COP 21’e giderken yerel yönetimler (1)

içerikBirleşmiş Milletler İklim Değişikliği Sözleşmesi Taraflar Konferansı’nın (COP) 21.’si 30 Kasım – 11 Aralık tarihleri arasında Paris’te düzenlenecek. Konferanstan beklenti büyük… Ülkelerin çok da elini taşın altına koymadan ortaya attıkları taahhütler 2020 yılına yönelikti ve neredeyse hedef yıla gelinmesine rağmen bu yetersiz taahhütlerde dahi devletlerin çok da başarılı olamadığını görüyoruz.

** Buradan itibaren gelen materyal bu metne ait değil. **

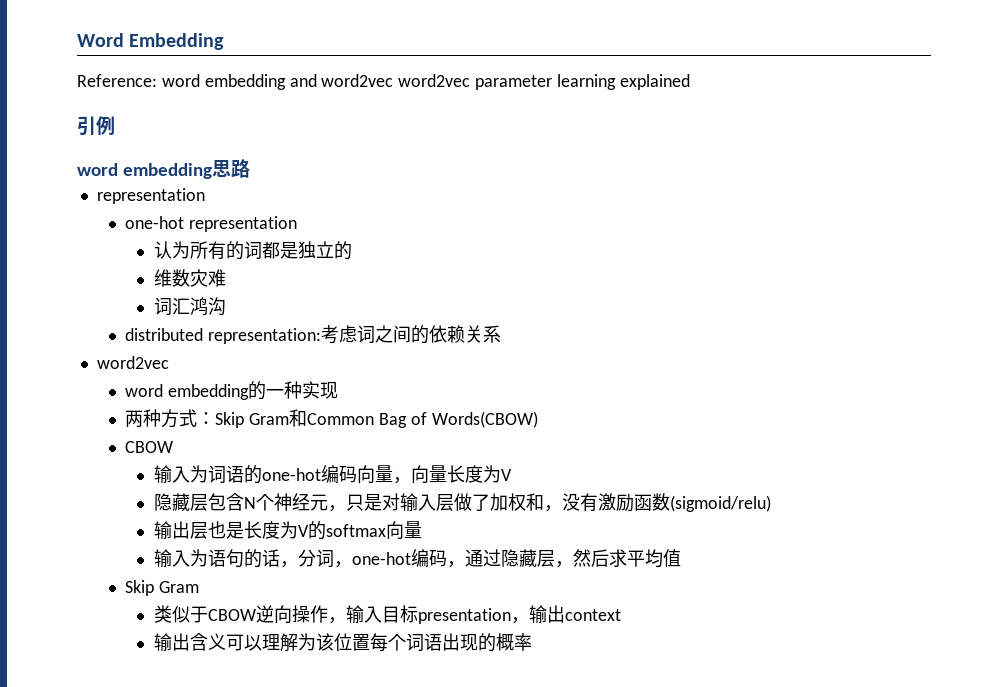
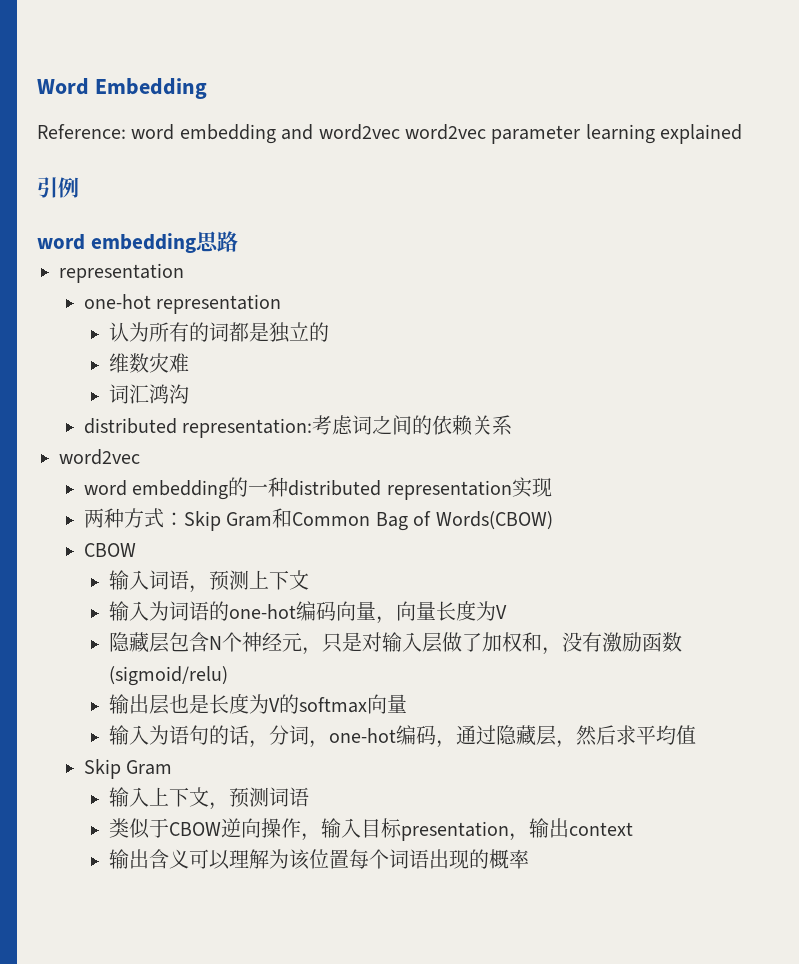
(303, 390) none -> [288,480,512,500] distributed representation
(174, 447) none -> [108,570,309,593] // 输入词语，预测上下文
(200, 587) none -> [108,787,309,810] // 输入上下文，预测词语

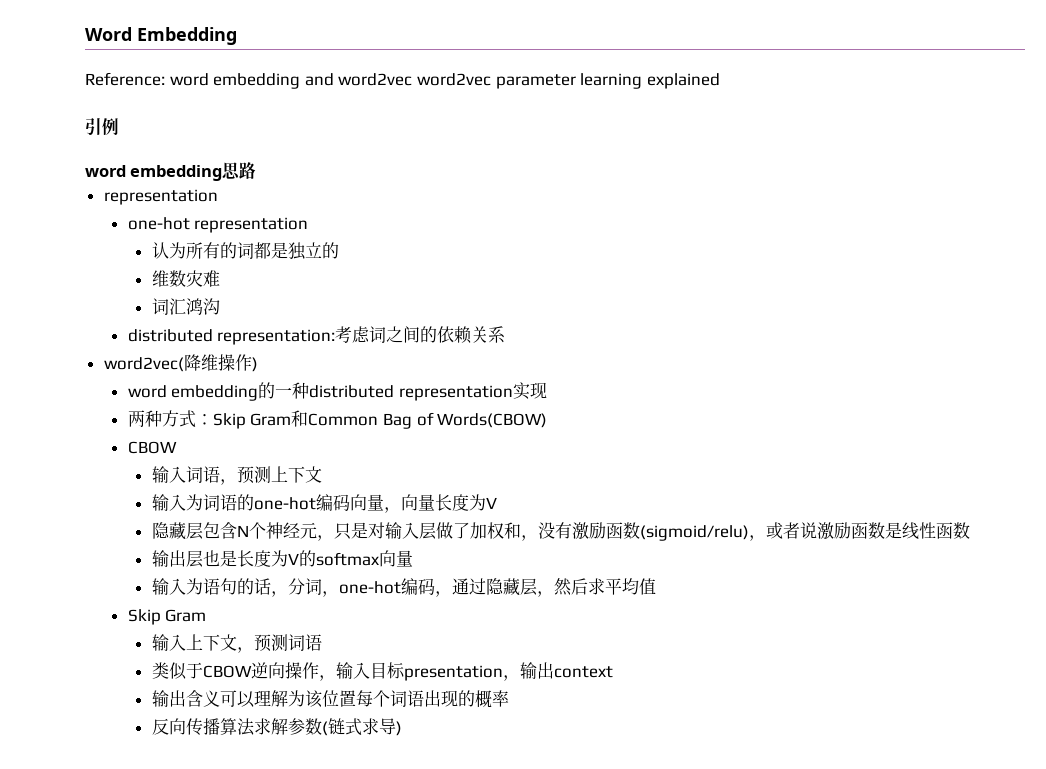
[59,449,140,465] word2vec -> [103,354,258,372] word2vec(降维操作)
(228, 676) none -> [748,522,970,541] ，或者说激励函数是线性函数
(529, 859) none -> [151,718,402,736] // 反向传播算法求解参数(链式求导)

Hem bu başarısızlık, hem de daha önceki başarısızlıklar birleştiğinde de artık iklim değişikliğinin sıfırlanmasını değil, 2 derecelik bir artış ile sınırlandırılmasını konuşmaya başladık. Eğer COP 21’den gerçekçi ve radikal (gerçekçi olduğu için radikal) bir anlaşma çıkmazsa 2 derecelik artış bile imrenerek uzaktan baktığımız bir hedef olarak tarihe geçecek. Zamanında hareket edemeyen ve sürekli başka hesaplarla ekonomik çıkarları Dünya’nın geleceğine tercih eden ülkeler yüzünden de şu anda önümüzde iki ağır yük var. Bir tanesi iklim değişikliğini 2 derecede durdurmak; diğeri de 2 derecelik iklim değişikliğinin getirdiği yükleri göğüslemek. 2 derece yaşamın devam etmesine engel değil fakat bunun yanında uyum sağlanması gereken bir dolu etkiyi de yanında getiriyor. Ve insanın yaşamasına engel olmasa da bir çok canlının yaşamını ve türünü etkileyen bir değişiklik ne yazık ki!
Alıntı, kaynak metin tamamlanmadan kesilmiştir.